> **What the task asks**: When you copy the data, keep every line exactly as written and skip the pictures.

[Edit difference data]
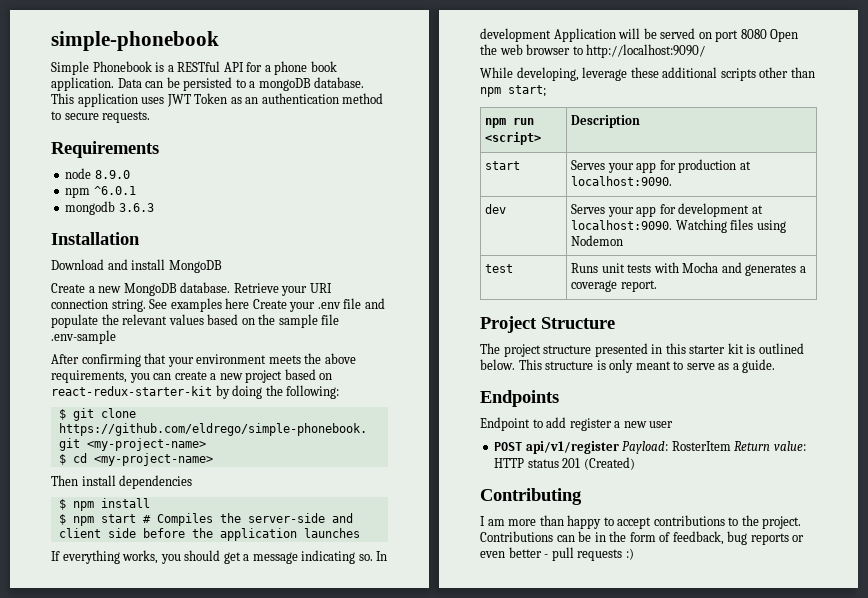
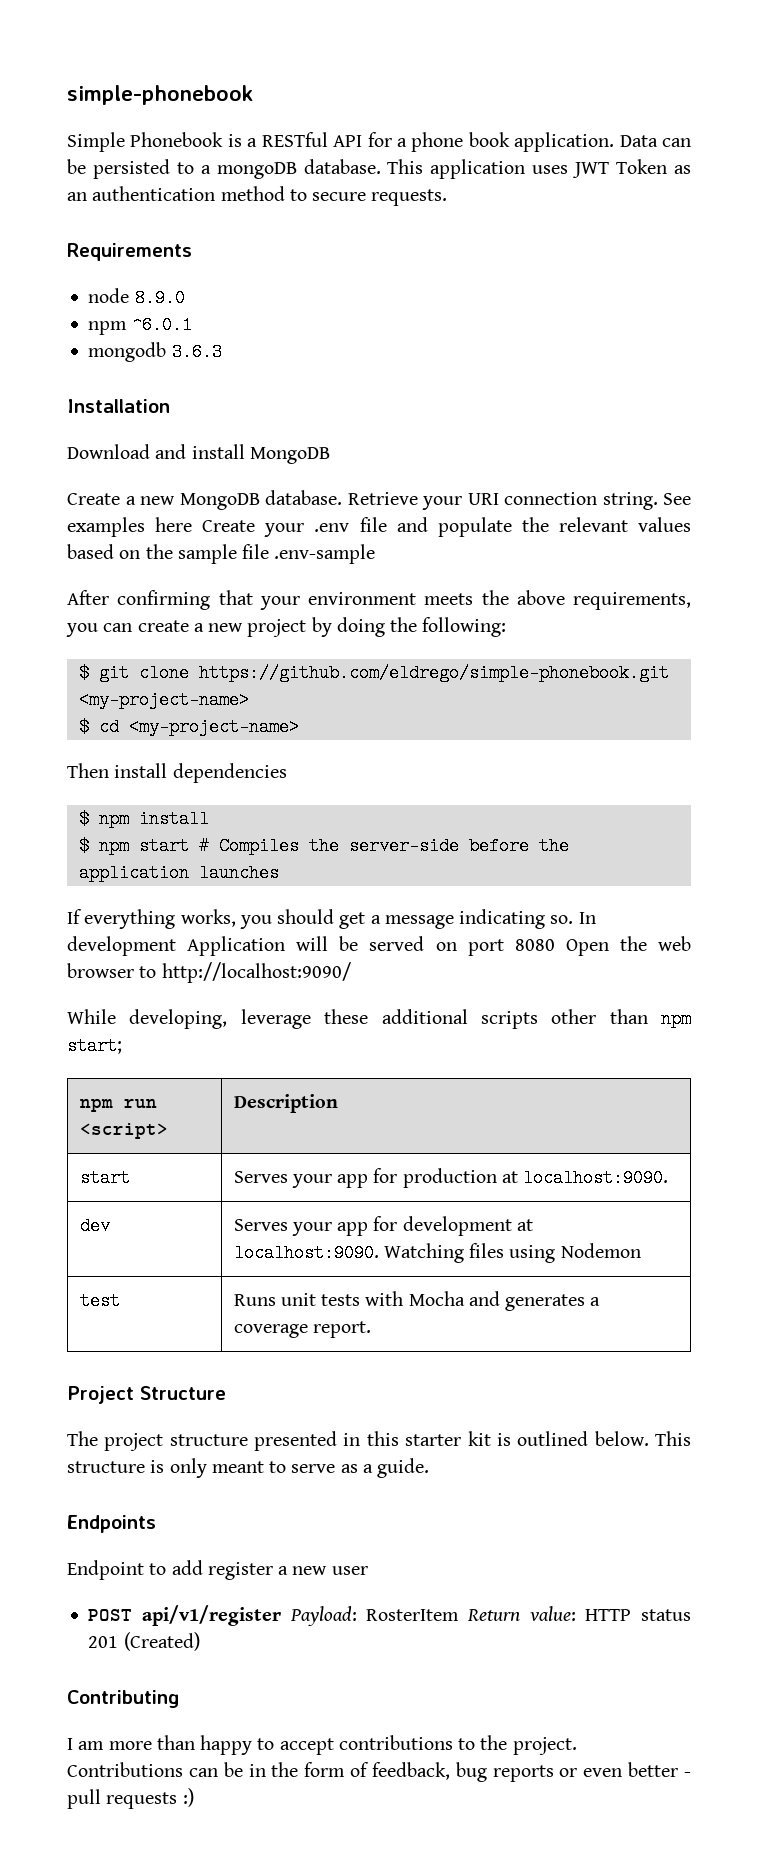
[284,369,333,380] [51,386,212,396] based on react-redux-starter-kit -> (307, 628) none
[331,513,353,523] [58,528,136,538] and client side -> (459, 846) none

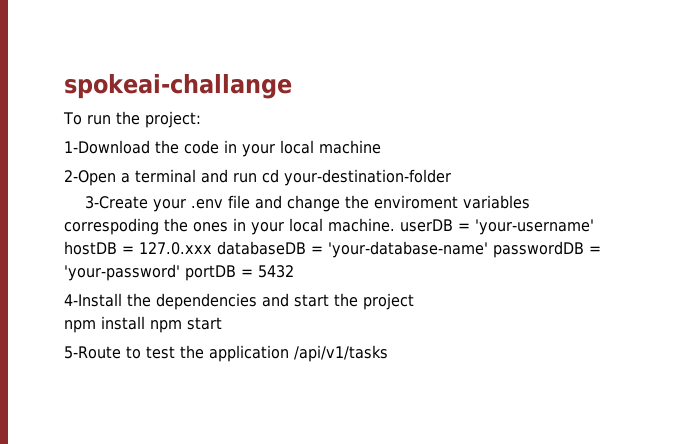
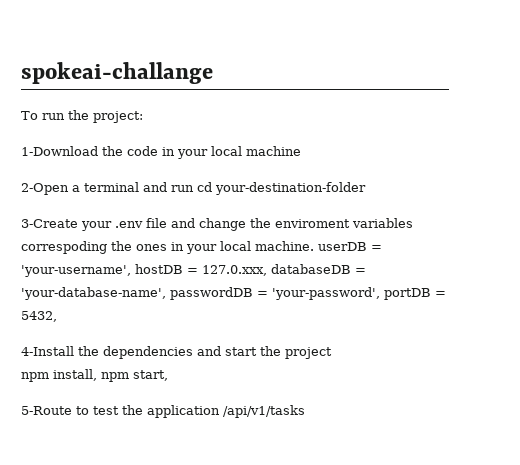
[475,219,594,235] 'your-username' -> [21,265,131,277] 'your-username',
[139,242,212,255] 127.0.xxx -> [202,265,267,276] 127.0.xxx,
[328,241,488,258] 'your-database-name' -> [21,287,166,300] 'your-database-name',
[64,264,180,281] 'your-password' -> [272,287,380,300] 'your-password',
[257,265,294,278] 5432 -> [21,311,57,322] 5432,
[101,316,222,333] install npm start -> [53,369,168,382] install, npm start,

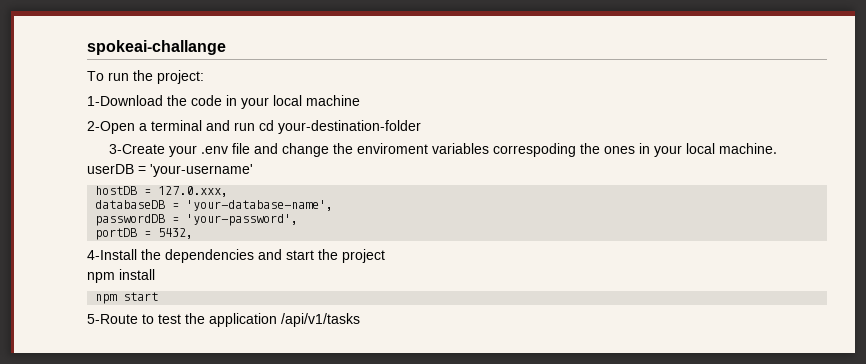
[21,265,131,277] 'your-username', -> [150,164,253,177] 'your-username' //
(267, 270) none -> (229, 191) //
(166, 293) none -> (334, 205) //
(380, 293) none -> (299, 220) //
[53,369,168,382] install, npm start, -> [119,269,155,280] [95,292,159,304] install // npm start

> **Result below**:
[284,369,333,380] [51,386,212,396] based on react-redux-starter-kit -> (307, 628) none
[331,513,353,523] [58,528,136,538] and client side -> (459, 846) none

[475,219,594,235] 'your-username' -> [21,265,131,277] 'your-username',
[139,242,212,255] 127.0.xxx -> [202,265,267,276] 127.0.xxx,
[328,241,488,258] 'your-database-name' -> [21,287,166,300] 'your-database-name',
[64,264,180,281] 'your-password' -> [272,287,380,300] 'your-password',
[257,265,294,278] 5432 -> [21,311,57,322] 5432,
[101,316,222,333] install npm start -> [53,369,168,382] install, npm start,

[21,265,131,277] 'your-username', -> [150,164,253,177] 'your-username' //
(267, 270) none -> (229, 191) //
(166, 293) none -> (334, 205) //
(380, 293) none -> (299, 220) //
[53,369,168,382] install, npm start, -> [119,269,155,280] [95,292,159,304] install // npm start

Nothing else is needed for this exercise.